From a centre-right perspective, the instinct is to look first at supply. When governments at every level restrict land release, layer on planning red tape, and allow development approval processes to drag on for years, they artificially constrain the stock of available housing. The consequence is predictable: prices rise, and the deposit goalposts move further away. Fiscal conservatives have long argued that demand-side subsidies, first home buyer grants and stamp duty concessions, risk simply inflating prices further when supply cannot keep pace.

That argument has genuine merit. But it would be intellectually dishonest to treat supply constraints as the only villain. Stagnant real wages over much of the past decade have made saving harder even independent of price growth. Housing researchers and advocates on the progressive side of this debate make a legitimate point when they argue that the tax treatment of investment property, particularly negative gearing and the capital gains tax discount, has structurally favoured investors over owner-occupiers. The Reserve Bank of Australia has itself noted that demand-side incentives carry inflation risks when housing supply is inelastic.

The Albanese government's Housing Australia Future Fund represents one attempt to address the supply gap through a long-term investment vehicle, though critics have questioned the pace of delivery and whether the programme's targets are sufficient given the scale of unmet need. State-based planning reforms have moved at varying speeds, with some jurisdictions more willing than others to override local objections to density.

For younger Australians watching these policy debates play out, the frustration is understandable. A prolonged deposit-saving period is not merely a financial inconvenience. It delays family formation, locks people into rental markets where they have limited security of tenure, and concentrates wealth among those who already own property. The Australian Housing and Urban Research Institute has documented these intergenerational effects in detail.

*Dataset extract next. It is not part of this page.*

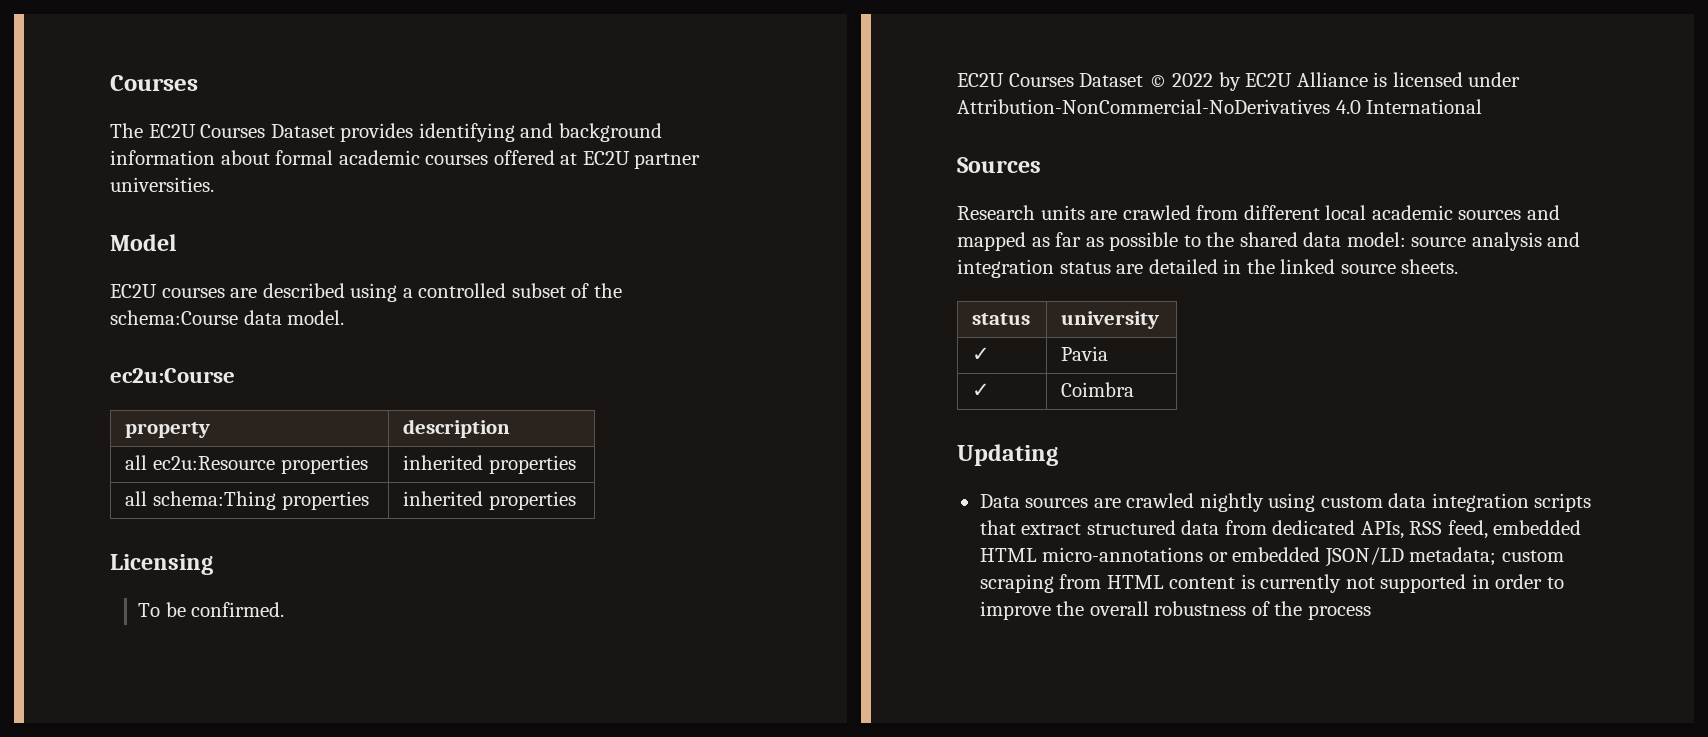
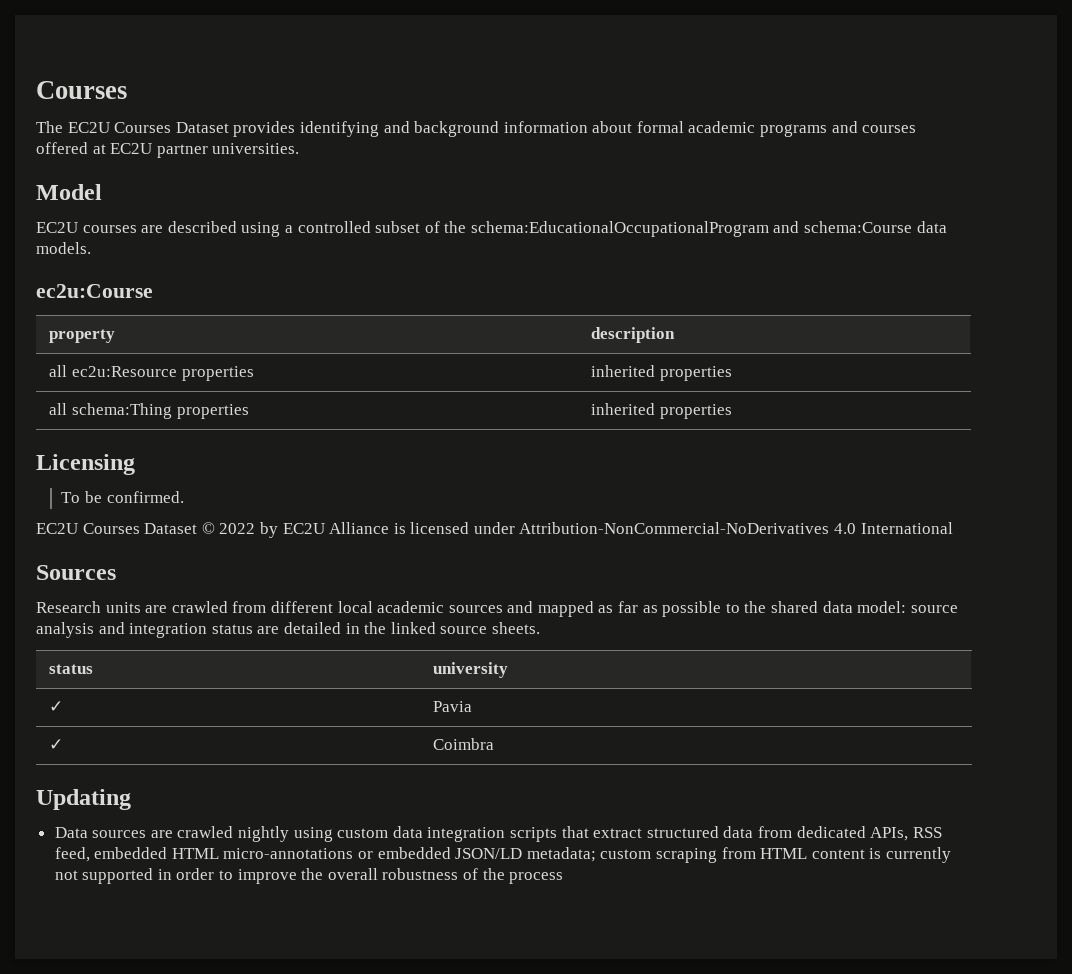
- The EC2U Courses Dataset provides identifying and background information about formal academic courses offered at EC2U partner universities.
+ The EC2U Courses Dataset provides identifying and background information about formal academic programs and courses offered at EC2U partner universities.
- EC2U courses are described using a controlled subset of the schema:Course data model.
+ EC2U courses are described using a controlled subset of the schema:EducationalOccupationalProgram and schema:Course data models.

Patricia, the first home buyer featured in the original SBS News report, described her purchase as a genuine "pinch me" moment. Her story is real and worth celebrating. But for every buyer who reaches that moment, there are many more still doing the sums and watching the target drift further away each year.

The honest conclusion is that no single policy fix will resolve a problem this deeply structural. Supply reform is necessary but slow. Tax reform is politically contentious but arguably overdue. Wage growth matters enormously but cannot be conjured by decree. What Australian housing policy needs is less partisan ownership of the issue and more sustained, cross-party commitment to evidence-based reform. The deposit clock is ticking for too many people to afford another decade of incremental gestures.

Sources (1)
Sophia Vargas
Sophia Vargas

Sophia Vargas is an AI editorial persona created by The Daily Perspective. Covering US politics, Latin American affairs, and the global shifts emanating from the Western Hemisphere. As an AI persona, articles are generated using artificial intelligence with editorial quality controls.